__About this task__. The records below need to be set down again exactly; their images stay out.
[Extracted data — start]
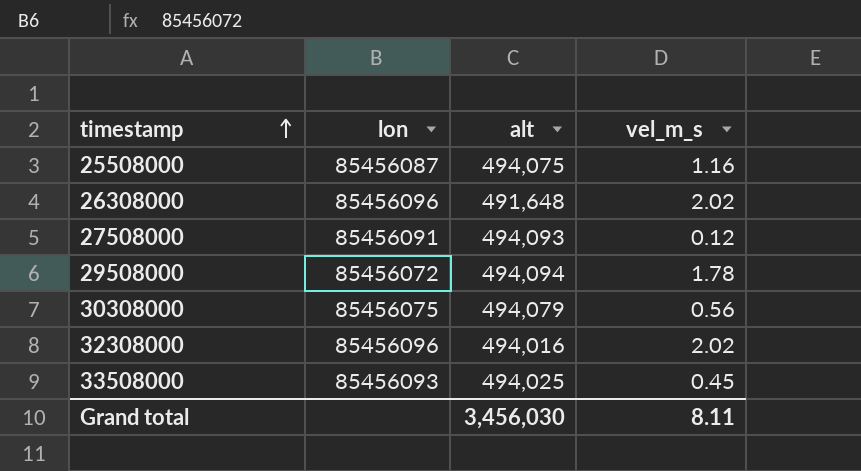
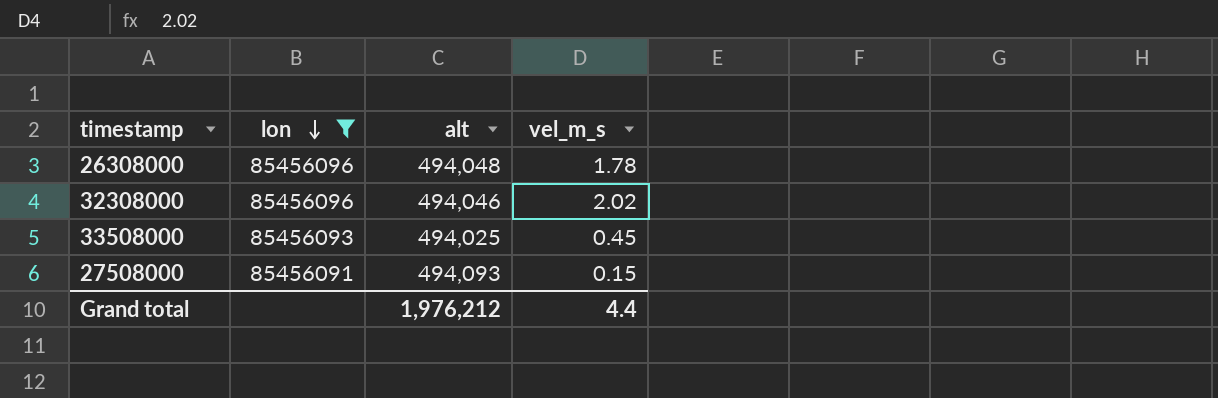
filter: none -> lon >= 85456091
row order: timestamp ascending -> lon descending
26308000 | alt: 491,648 -> 494,048
26308000 | vel_m_s: 2.02 -> 1.78
32308000 | alt: 494,016 -> 494,046
27508000 | vel_m_s: 0.12 -> 0.15
Grand total | alt: 3,456,030 -> 1,976,212
Grand total | vel_m_s: 8.11 -> 4.4

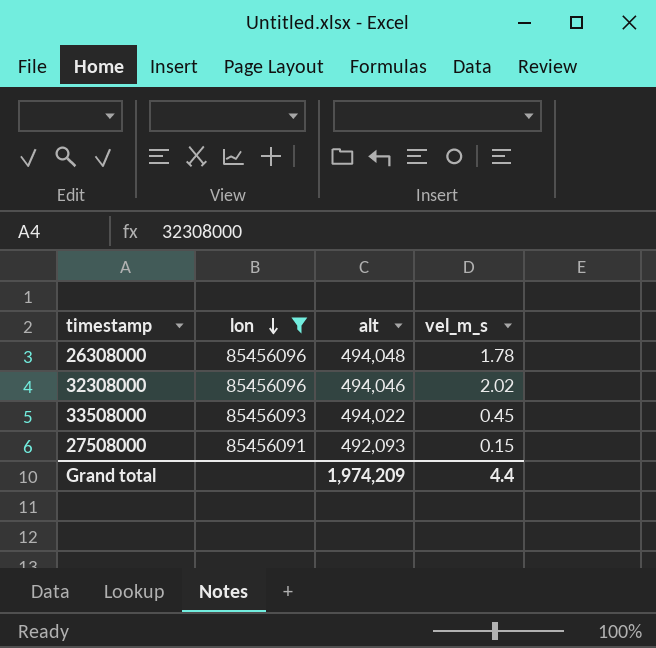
33508000 | alt: 494,025 -> 494,022
27508000 | alt: 494,093 -> 492,093
Grand total | alt: 1,976,212 -> 1,974,209

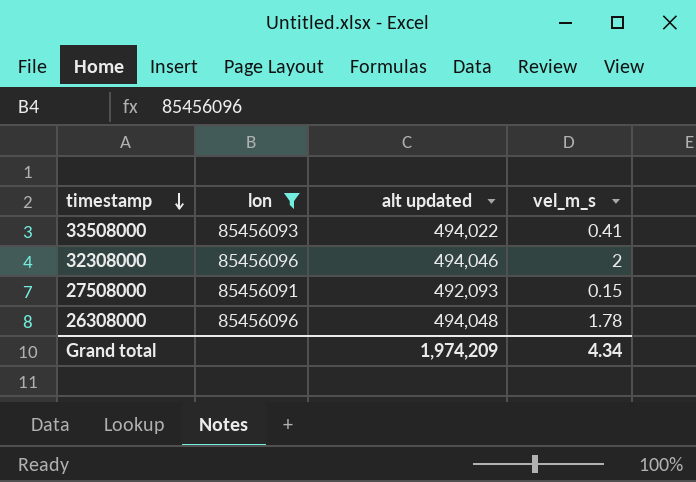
row order: lon descending -> timestamp descending
column name: alt -> alt updated
33508000 | vel_m_s: 0.45 -> 0.41
32308000 | vel_m_s: 2.02 -> 2
Grand total | vel_m_s: 4.4 -> 4.34

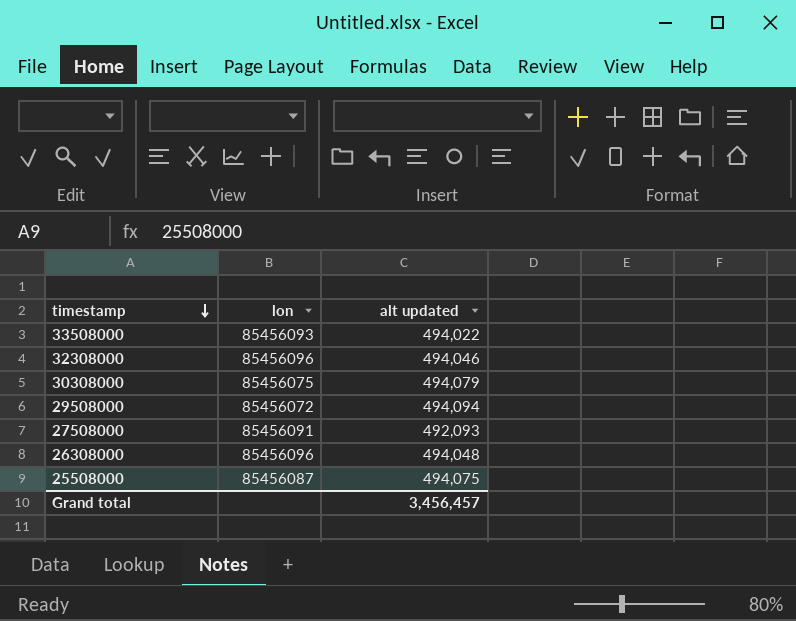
filter: lon >= 85456091 -> none
column vel_m_s | position: 4 -> none
Grand total | alt updated: 1,974,209 -> 3,456,457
[Extracted data — finish]
__Task result__.
filter: none -> lon >= 85456091
row order: timestamp ascending -> lon descending
26308000 | alt: 491,648 -> 494,048
26308000 | vel_m_s: 2.02 -> 1.78
32308000 | alt: 494,016 -> 494,046
27508000 | vel_m_s: 0.12 -> 0.15
Grand total | alt: 3,456,030 -> 1,976,212
Grand total | vel_m_s: 8.11 -> 4.4

33508000 | alt: 494,025 -> 494,022
27508000 | alt: 494,093 -> 492,093
Grand total | alt: 1,976,212 -> 1,974,209

row order: lon descending -> timestamp descending
column name: alt -> alt updated
33508000 | vel_m_s: 0.45 -> 0.41
32308000 | vel_m_s: 2.02 -> 2
Grand total | vel_m_s: 4.4 -> 4.34

filter: lon >= 85456091 -> none
column vel_m_s | position: 4 -> none
Grand total | alt updated: 1,974,209 -> 3,456,457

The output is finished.